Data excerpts
--- START ---

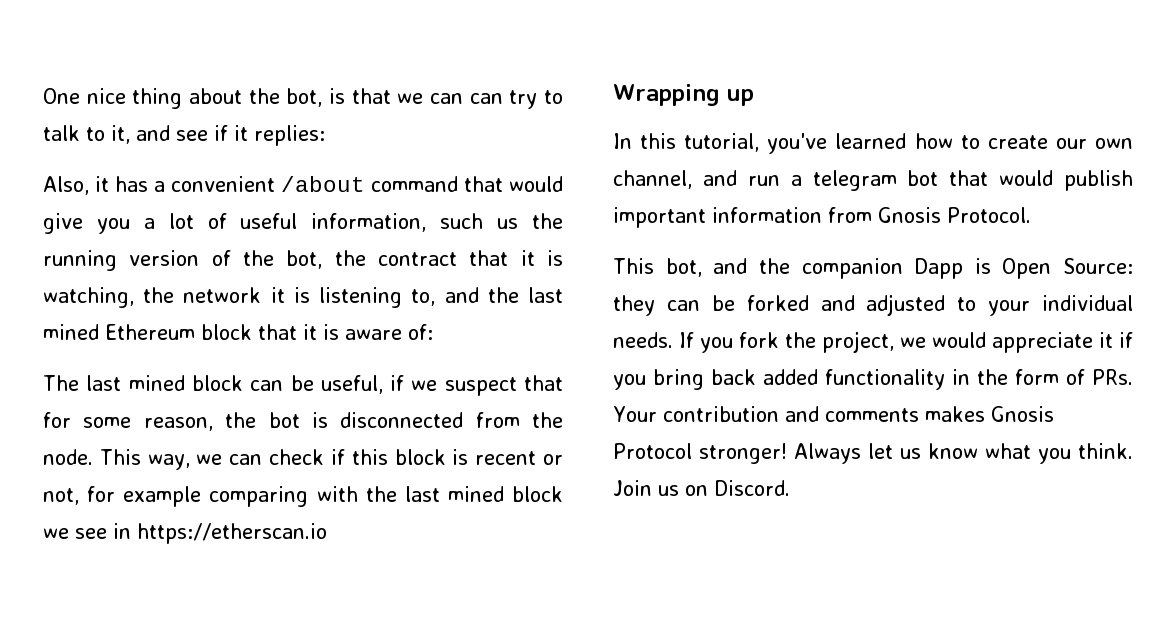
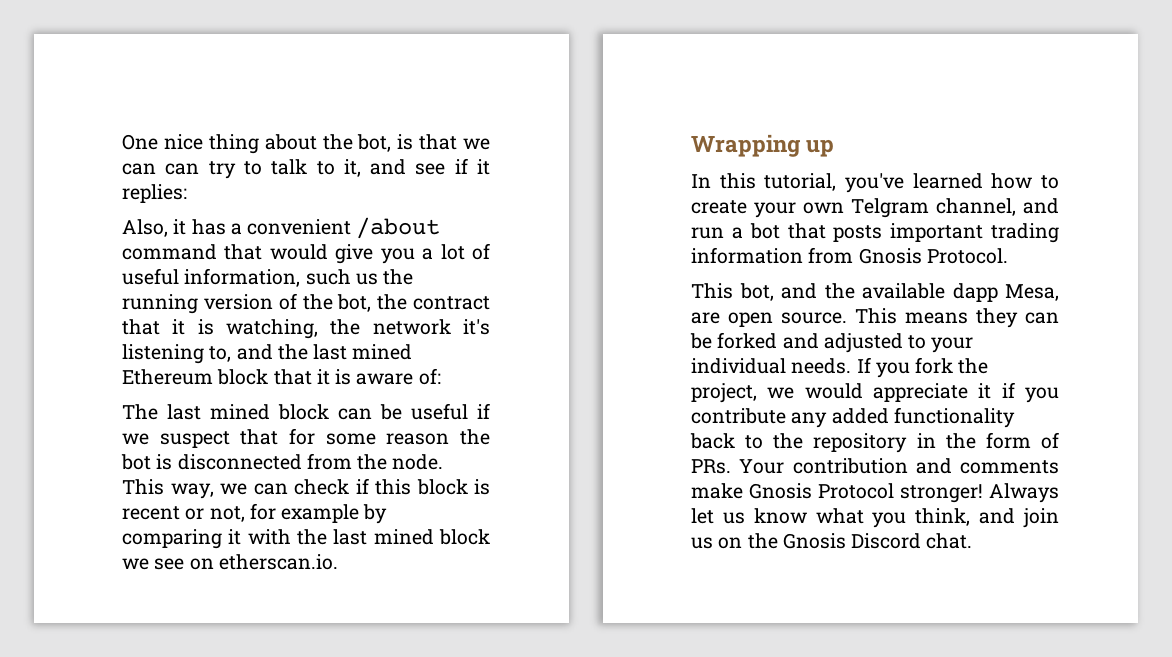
[270,287,310,303] it is -> [462,319,490,335] it's
[320,375,383,394] useful, -> [411,403,468,420] useful
[143,417,213,431] reason, -> [386,433,450,445] reason
[209,486,309,507] comparing -> [363,504,388,524] [122,529,242,549] by comparing it
[113,523,327,544] in https://etherscan.io -> [189,554,338,570] on etherscan.io.
[1055,138,1133,149] our own -> [754,198,929,218] your own Telgram
[812,170,897,191] telegram -> (743, 233) none
[999,170,1133,191] [613,207,706,228] would publish important -> [833,223,1059,243] posts important trading
[801,258,1133,279] companion Dapp is Open Source: -> [862,283,1059,302] [691,308,968,327] available dapp Mesa, are open source. This means
[653,369,945,390] bring back added functionality -> [691,407,1015,428] [690,433,908,453] contribute any added functionality back to the repository
[924,406,985,422] makes -> [691,483,743,499] make
[1078,443,1133,459] [613,480,790,496] think. Join us on Discord. -> [915,508,1059,528] [691,533,973,549] think, and join us on the Gnosis Discord chat.

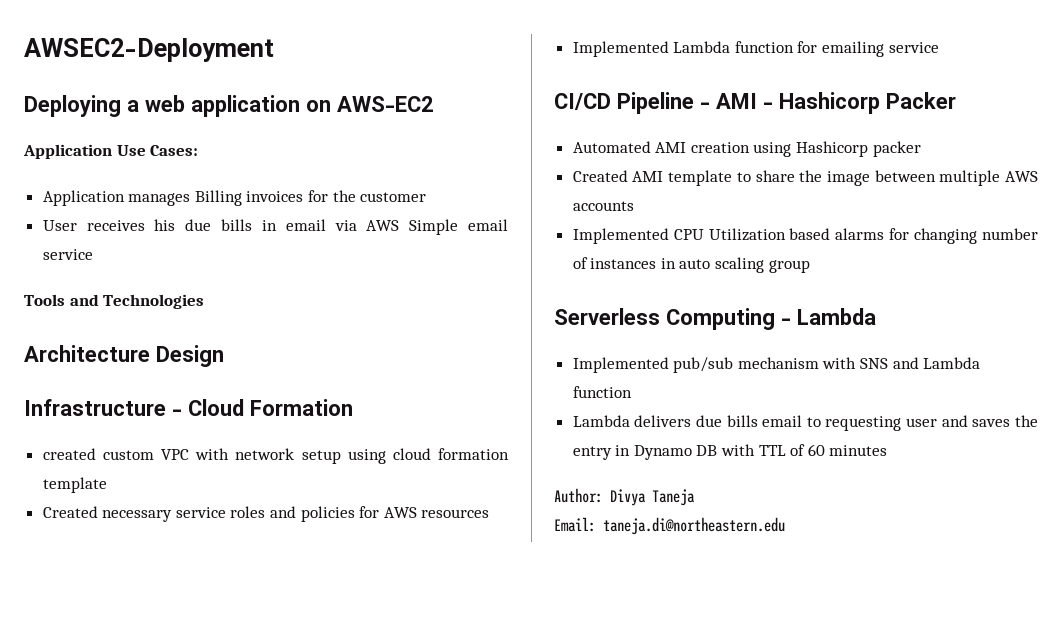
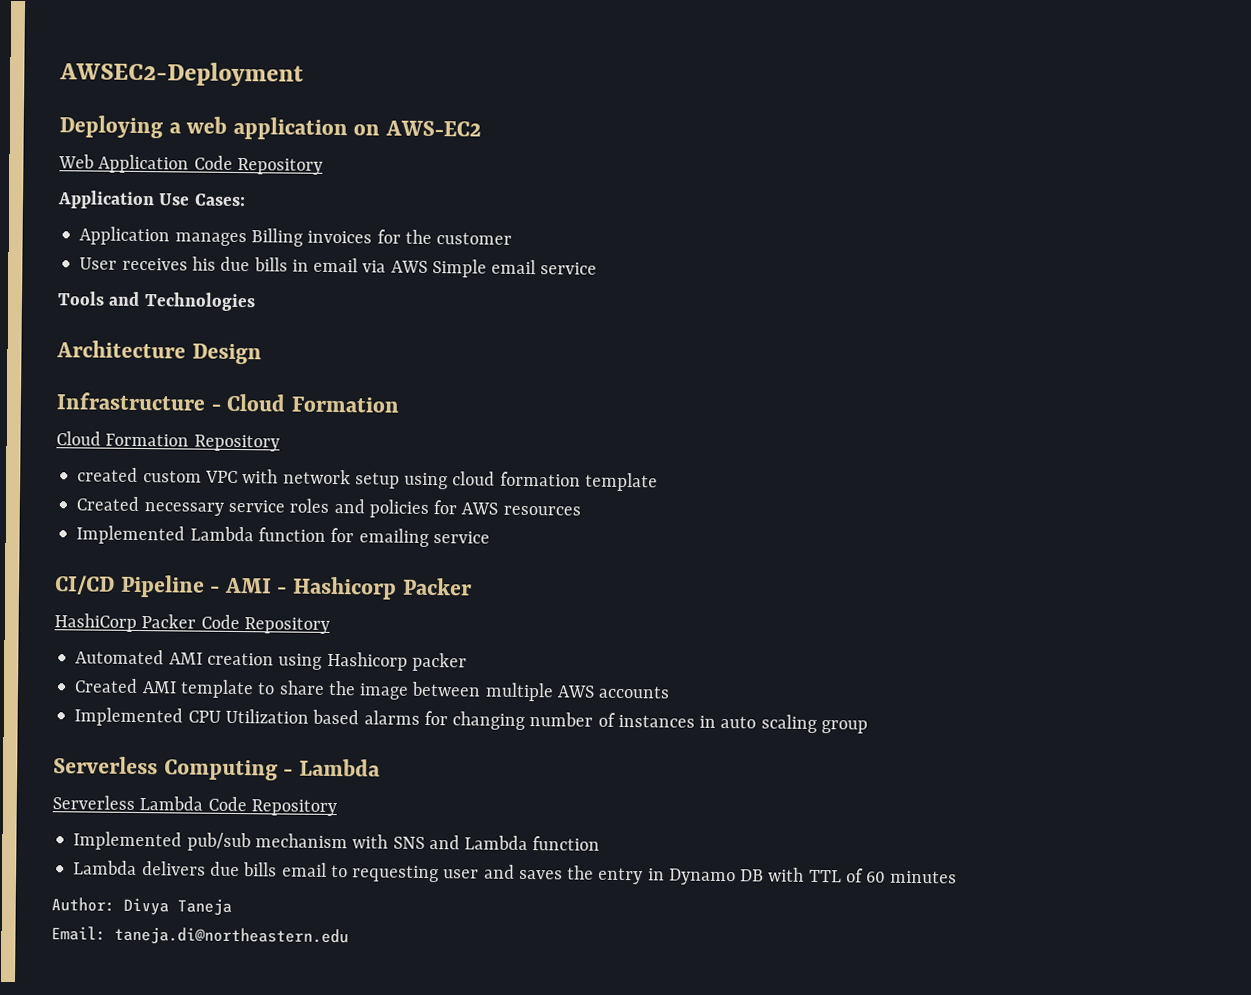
(434, 104) none -> [58,154,323,175] // Web Application Code Repository
(353, 407) none -> [56,431,280,452] // Cloud Formation Repository
(956, 100) none -> [54,613,330,634] // HashiCorp Packer Code Repository
(876, 316) none -> [52,795,337,817] // Serverless Lambda Code Repository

--- END ---

Line by line, write out the entries exactly, and leave the pictures out.

[270,287,310,303] it is -> [462,319,490,335] it's
[320,375,383,394] useful, -> [411,403,468,420] useful
[143,417,213,431] reason, -> [386,433,450,445] reason
[209,486,309,507] comparing -> [363,504,388,524] [122,529,242,549] by comparing it
[113,523,327,544] in https://etherscan.io -> [189,554,338,570] on etherscan.io.
[1055,138,1133,149] our own -> [754,198,929,218] your own Telgram
[812,170,897,191] telegram -> (743, 233) none
[999,170,1133,191] [613,207,706,228] would publish important -> [833,223,1059,243] posts important trading
[801,258,1133,279] companion Dapp is Open Source: -> [862,283,1059,302] [691,308,968,327] available dapp Mesa, are open source. This means
[653,369,945,390] bring back added functionality -> [691,407,1015,428] [690,433,908,453] contribute any added functionality back to the repository
[924,406,985,422] makes -> [691,483,743,499] make
[1078,443,1133,459] [613,480,790,496] think. Join us on Discord. -> [915,508,1059,528] [691,533,973,549] think, and join us on the Gnosis Discord chat.

(434, 104) none -> [58,154,323,175] // Web Application Code Repository
(353, 407) none -> [56,431,280,452] // Cloud Formation Repository
(956, 100) none -> [54,613,330,634] // HashiCorp Packer Code Repository
(876, 316) none -> [52,795,337,817] // Serverless Lambda Code Repository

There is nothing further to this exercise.